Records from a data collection
====
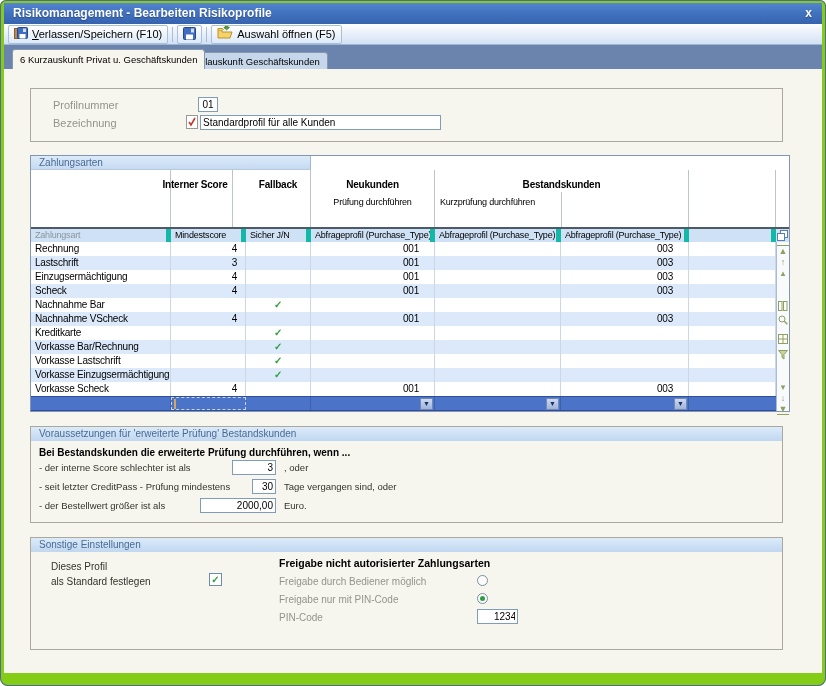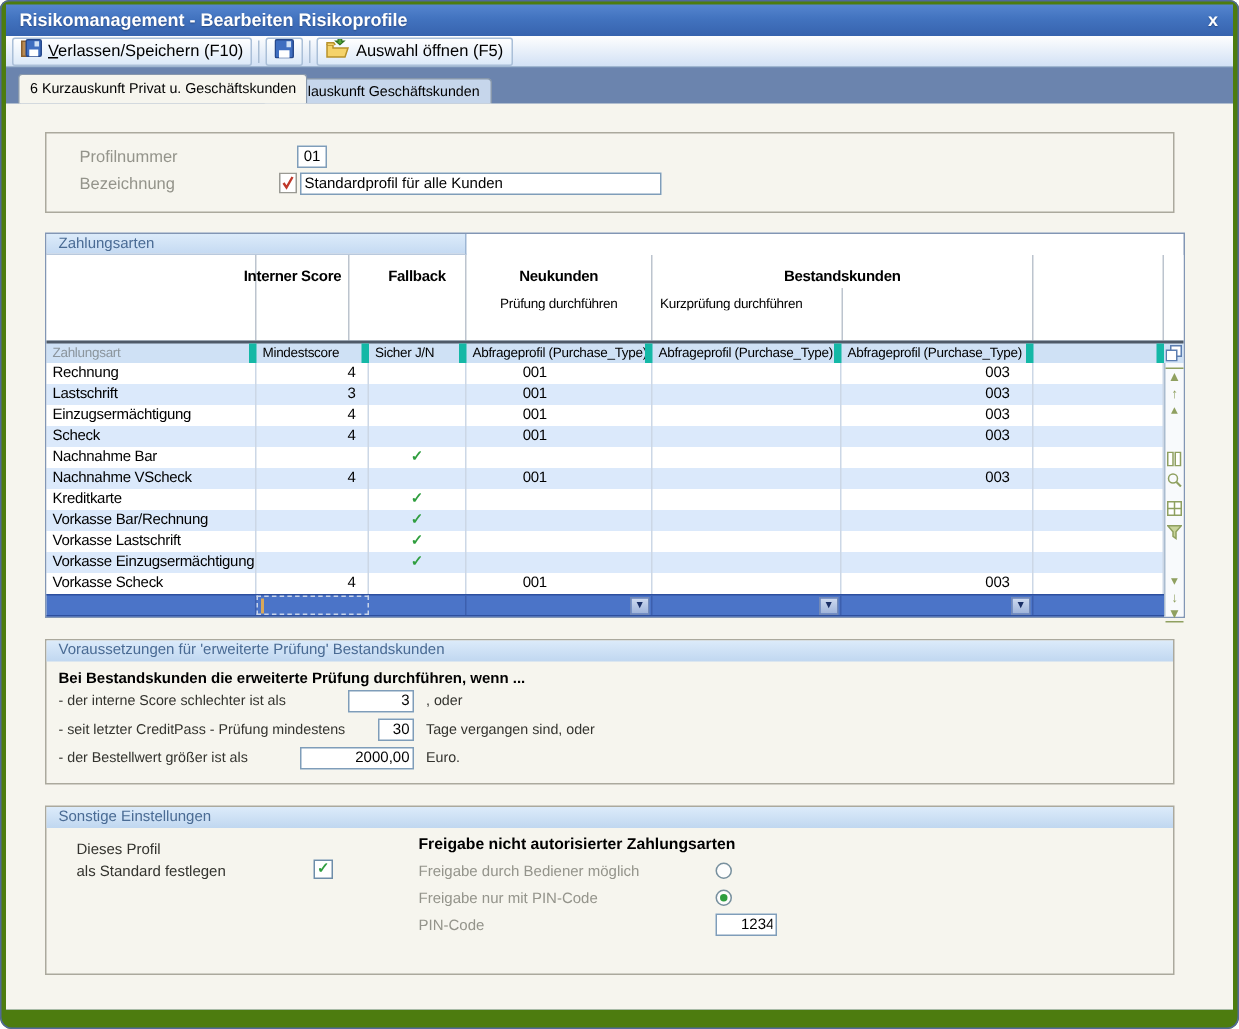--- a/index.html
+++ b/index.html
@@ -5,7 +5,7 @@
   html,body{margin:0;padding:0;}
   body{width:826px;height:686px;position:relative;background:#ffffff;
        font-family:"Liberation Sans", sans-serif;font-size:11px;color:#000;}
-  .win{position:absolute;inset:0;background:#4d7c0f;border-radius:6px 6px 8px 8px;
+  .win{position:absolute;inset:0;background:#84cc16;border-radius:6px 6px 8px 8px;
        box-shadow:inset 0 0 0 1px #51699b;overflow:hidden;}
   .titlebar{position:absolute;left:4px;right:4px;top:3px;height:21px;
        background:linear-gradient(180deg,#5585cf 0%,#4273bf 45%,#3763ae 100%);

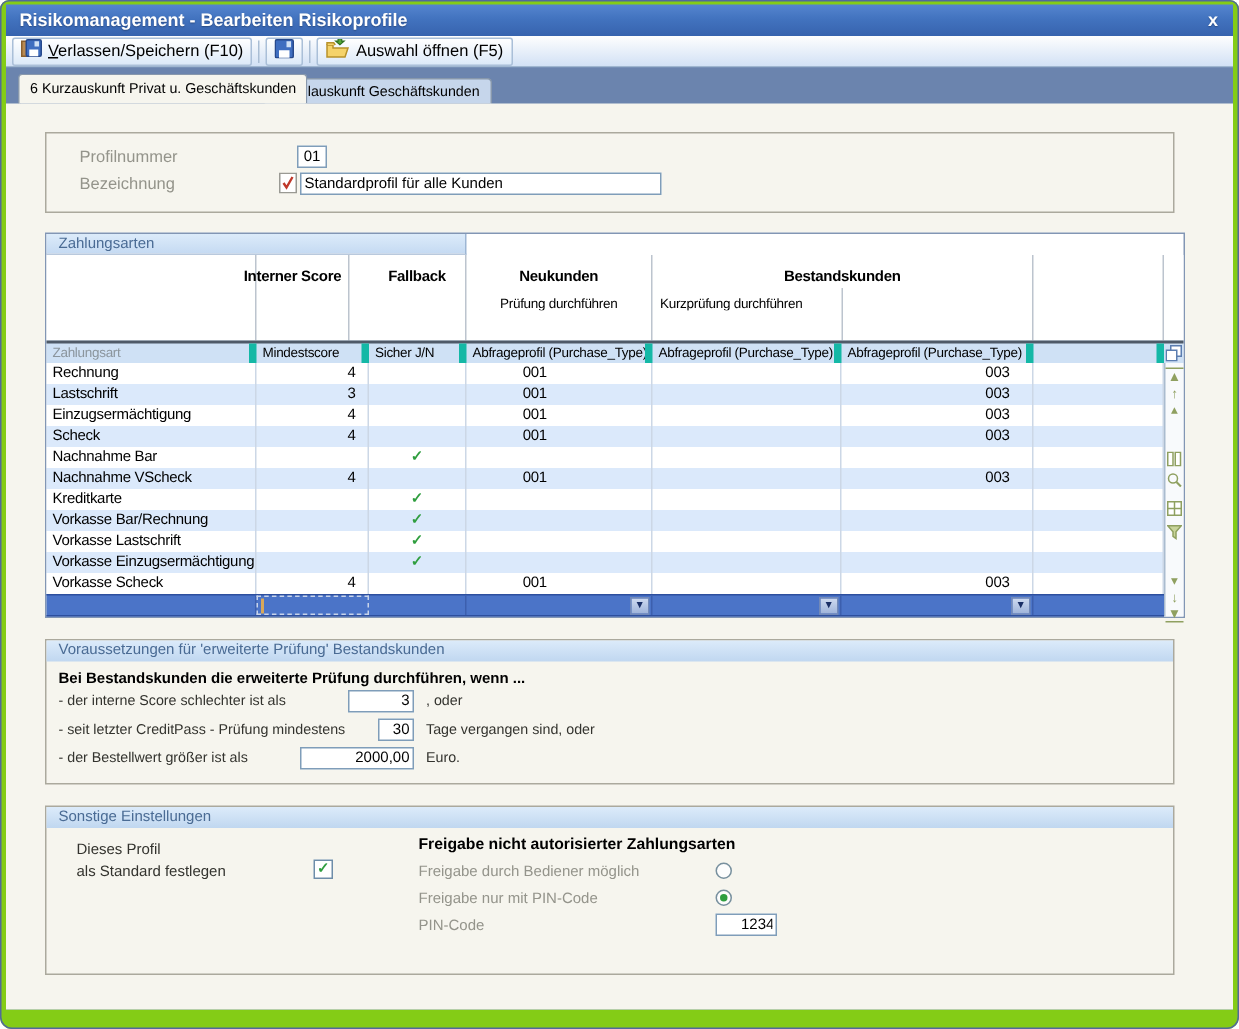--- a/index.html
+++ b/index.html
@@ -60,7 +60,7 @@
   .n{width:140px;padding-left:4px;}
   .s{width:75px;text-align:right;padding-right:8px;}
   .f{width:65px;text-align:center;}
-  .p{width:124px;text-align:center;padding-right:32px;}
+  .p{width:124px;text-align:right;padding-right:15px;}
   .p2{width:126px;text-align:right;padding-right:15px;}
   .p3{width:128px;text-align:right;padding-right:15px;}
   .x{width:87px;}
====
What the exercise asks –
Exclude every picture and copy the remaining data exactly.

Output below –
--- a/index.html
+++ b/index.html
@@ -5,7 +5,7 @@
   html,body{margin:0;padding:0;}
   body{width:826px;height:686px;position:relative;background:#ffffff;
        font-family:"Liberation Sans", sans-serif;font-size:11px;color:#000;}
-  .win{position:absolute;inset:0;background:#4d7c0f;border-radius:6px 6px 8px 8px;
+  .win{position:absolute;inset:0;background:#84cc16;border-radius:6px 6px 8px 8px;
        box-shadow:inset 0 0 0 1px #51699b;overflow:hidden;}
   .titlebar{position:absolute;left:4px;right:4px;top:3px;height:21px;
        background:linear-gradient(180deg,#5585cf 0%,#4273bf 45%,#3763ae 100%);

--- a/index.html
+++ b/index.html
@@ -60,7 +60,7 @@
   .n{width:140px;padding-left:4px;}
   .s{width:75px;text-align:right;padding-right:8px;}
   .f{width:65px;text-align:center;}
-  .p{width:124px;text-align:center;padding-right:32px;}
+  .p{width:124px;text-align:right;padding-right:15px;}
   .p2{width:126px;text-align:right;padding-right:15px;}
   .p3{width:128px;text-align:right;padding-right:15px;}
   .x{width:87px;}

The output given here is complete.